The 1850 and 1860 censuses included “slave schedules,” which asked slaveholders to list the ages, genders, and skin colors of the people they were holding in bondage (though not their names). Comparing the two schedules to each other, a researcher can see whether an ancestor who fits the description of a given enslaved person stayed in the same household for the intervening decade. The schedules also note whether a given enslaved person had run away or been hired out from another household—information that could help a researcher figure out where to turn next. But, Berry told me, the data available on the schedules can be great—or less than great.* “It depends on the enumerator,” Berry said. “Were they lazy? It’s sad, but it boils down to that.”

Wills, estate inventories, deeds, and mortgages can show how human property changed hands or was used to provide equity for a slaveholder. These records can be difficult to work with—many aren’t available digitized or aren’t indexed for handy searching. A number of Southern county courthouses burned down in the 19th century—sometimes due to military activity during the Civil War—which makes the researcher’s task more difficult. The domestic slave trade, which moved more than a million people, mostly from the Upper South to the Deep South, between the 1820s and the Civil War, could throw a researcher for another loop.

“I’m lucky,” Berry said. “On my mom’s side, they were in Virginia and stayed in two counties in Virginia. They didn’t get sold to Louisiana—at least, my direct line did not. Think about the folks that were sold, though. How do you track that movement?” Thinking of a ship’s manifest I once wrote about in a blog post on the Vault, I asked whether records of the major slave-trading companies, such as Virginia’s Franklin & Armfield, could be used to track people who were sold between states. “There isn’t a consolidated database, so they’re scattered in lots of different places,” Burroughs said. He said his company is embarking on a project to bring these sale records together.

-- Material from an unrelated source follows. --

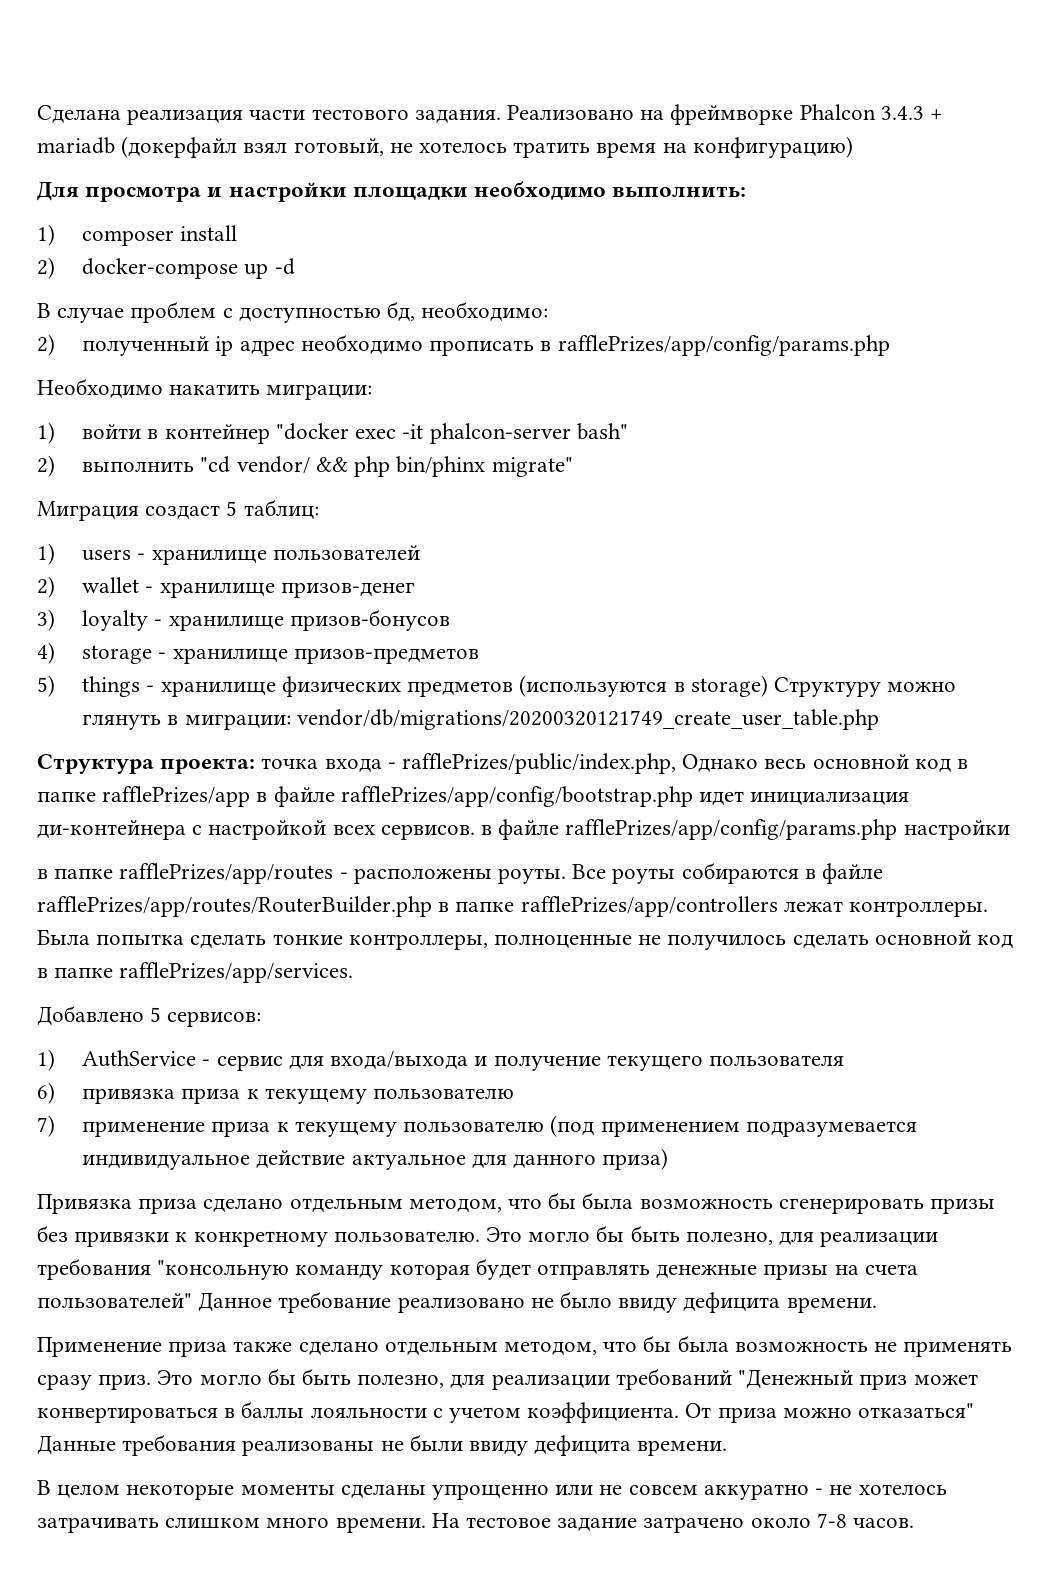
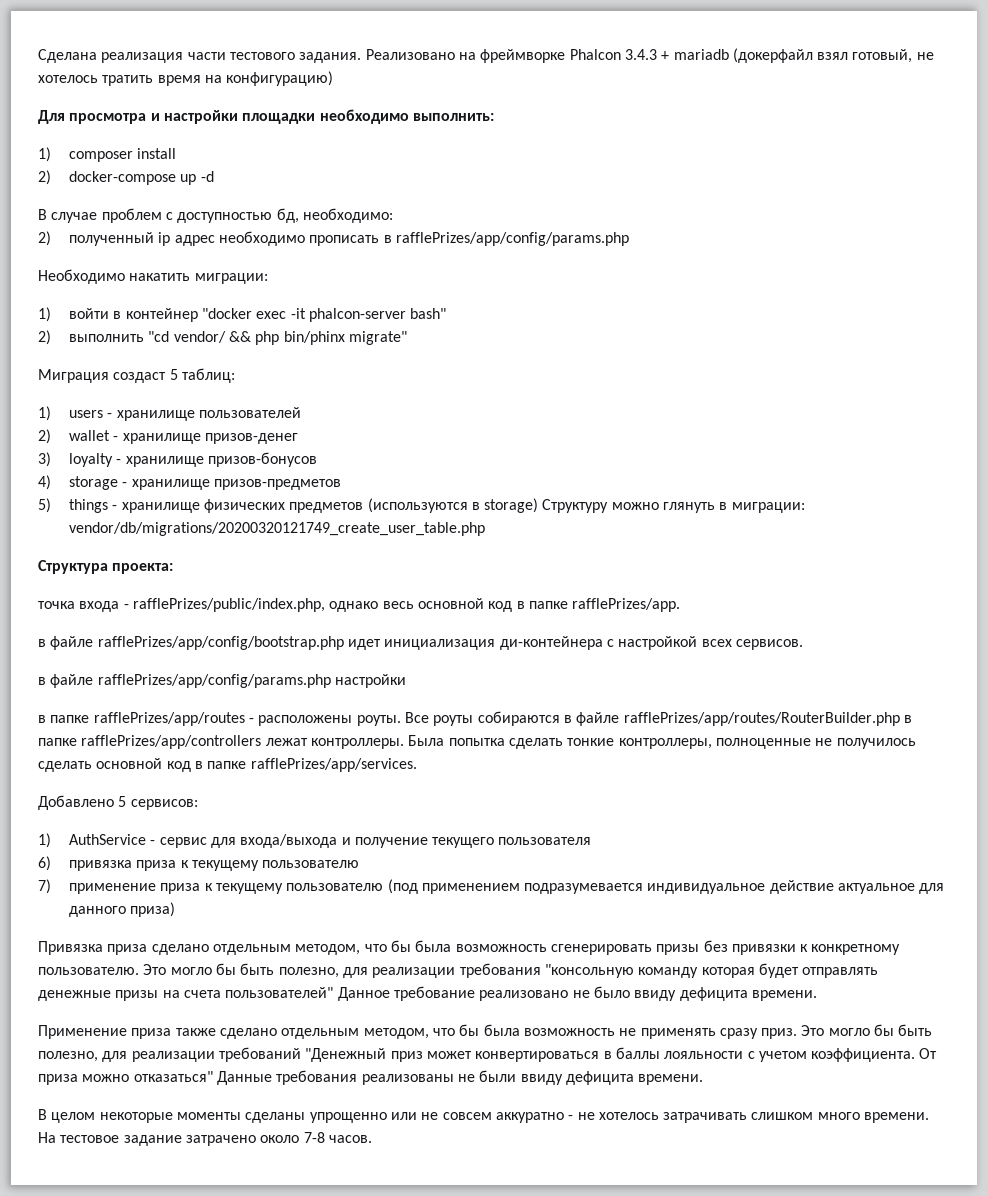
(256, 766) none -> (174, 568) //
[682,754,759,773] Однако -> [329,601,379,612] однако
[102,786,251,807] rafflePrizes/app -> [572,598,681,612] rafflePrizes/app. //
(475, 832) none -> (803, 644) //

All of these difficulties considered, both genealogists agreed that increased interest in black history, and the availability of digital tools, had positively changed the prospects for black genealogists in recent decades. “When I started, in 1975, there were no African American genealogical societies, no books of African American genealogy,” Burroughs said. Berry, who began her research in the mid-1990s, says the internet has helped her make connections with people in faraway places who might be willing to go to a courthouse and look up a will for her. Berry wishes institutions would try harder to make their relevant archives available—and visible and searchable—online, and that white researchers who found evidence of slaveholding in their families would be sure to make an effort to make family documents public, for black researchers to access and use.

Both Berry and Burroughs wanted me to make it clear to prospective researchers that the challenges of finding enslaved ancestors might seem great, but they are not insurmountable. Still: I am a person with a love of research, and listening to the two genealogists speak about the barriers they had found, and crossed, in tracing their own family histories, I found my head spinning. It became clear that any future institutions intending to extend benefits to descendants of enslaved people must make it a practice to do as Georgetown is doing and offer help to people who need to find the relevant records to prove their connection.

*Correction, Sept. 4, 2016: This article originally misstated that slaveholders, not government enumerators, collected information for the 1850 and 1860 census slave schedules. (Return.)